The Wall Street Journal’s Health Blog recently featured a heated
debate about the utility of online physician ratings. On the one hand, some physicians are worried
that their reputations will be harmed by poor ratings given by a select minority
of disgruntled patients. Some have gone
so far as to ask that their patients sign an agreement not to participate in
online physician ratings. On the other
hand, many physicians view online ratings as a welcome form of constructive feedback
– believing that the ratings will further showcase their already good work.
I believe that physician ratings are not a perfect measure of
quality care, but they can offer a legitimate and enlightening patient
perspective on bedside manner, office efficiency, and communication skills. Many patients have nothing more than a health
insurance company’s list of “in network professionals” from which to choose a
provider. Online physician ratings sites
now give them a little bit more information to guide their selection process.
The potential for inappropriate or libelous postings depends
upon how carefully the ratings company reviews the comments. Open message boards may degenerate into gripe
sessions, but closely monitored ratings like those at Revolution Health, are much less risky. Even more valuable will
be the fusion of consumer ratings, peer reviews, hospital, and health
plan ratings of an individual physician all in one place. This kind of rating system is not far off.
The bottom line is that online physician ratings are here to
stay – and the best way for the ratings to fairly reflect the average patient’s
experience is to have physicians encourage all their patients to rate them
online. In that way, the rare
disgruntled patient’s review will be seen in the context of the majority of
satisfied customers.
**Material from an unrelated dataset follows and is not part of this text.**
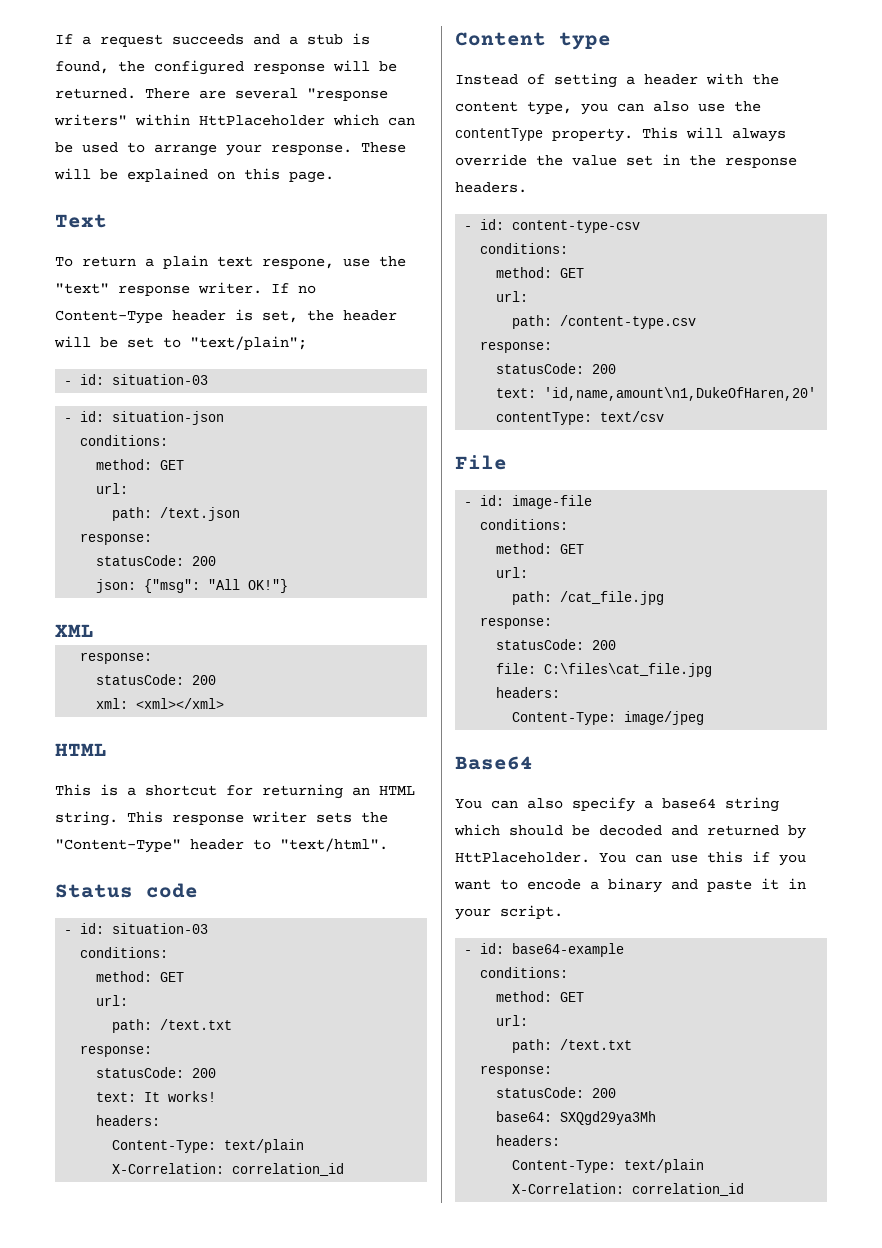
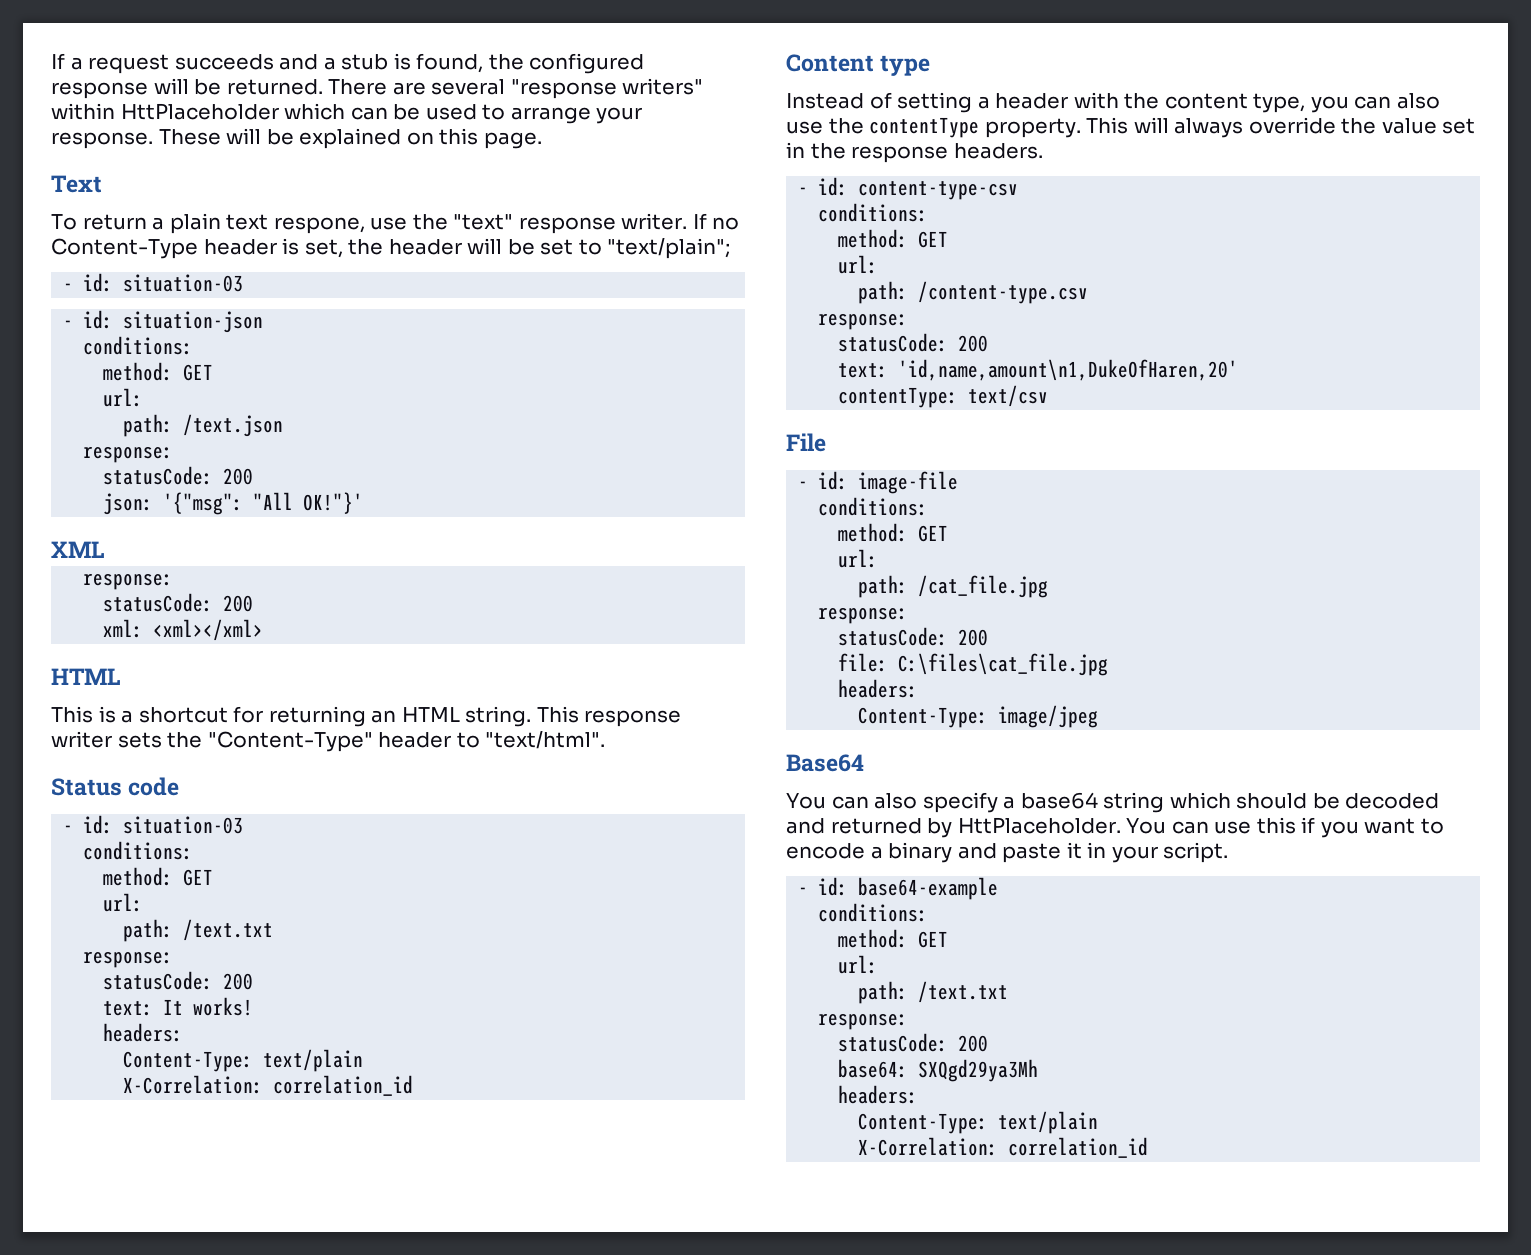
[144,579,289,593] {"msg": "All OK!"} -> [163,492,364,515] '{"msg": "All OK!"}'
If the majority of
comments are still cautionary, then it becomes more likely that the physician
him or herself has some work to do.
Since the American Board of Medical Specialties is now
recommending demonstration of patient satisfaction as part of the recertification
process for many specialties, online physician rating sites may actually become
a great (and cost effective) way for physicians to collect such qualitative
data. So my advice to physicians is to
embrace physician ratings and make them work for you and for the benefit of
your future patients. Give the audience
some credit – they won’t judge you on one outlier comment… unless perhaps that’s
the only comment they see.
Your views and dissenting opinions are welcome.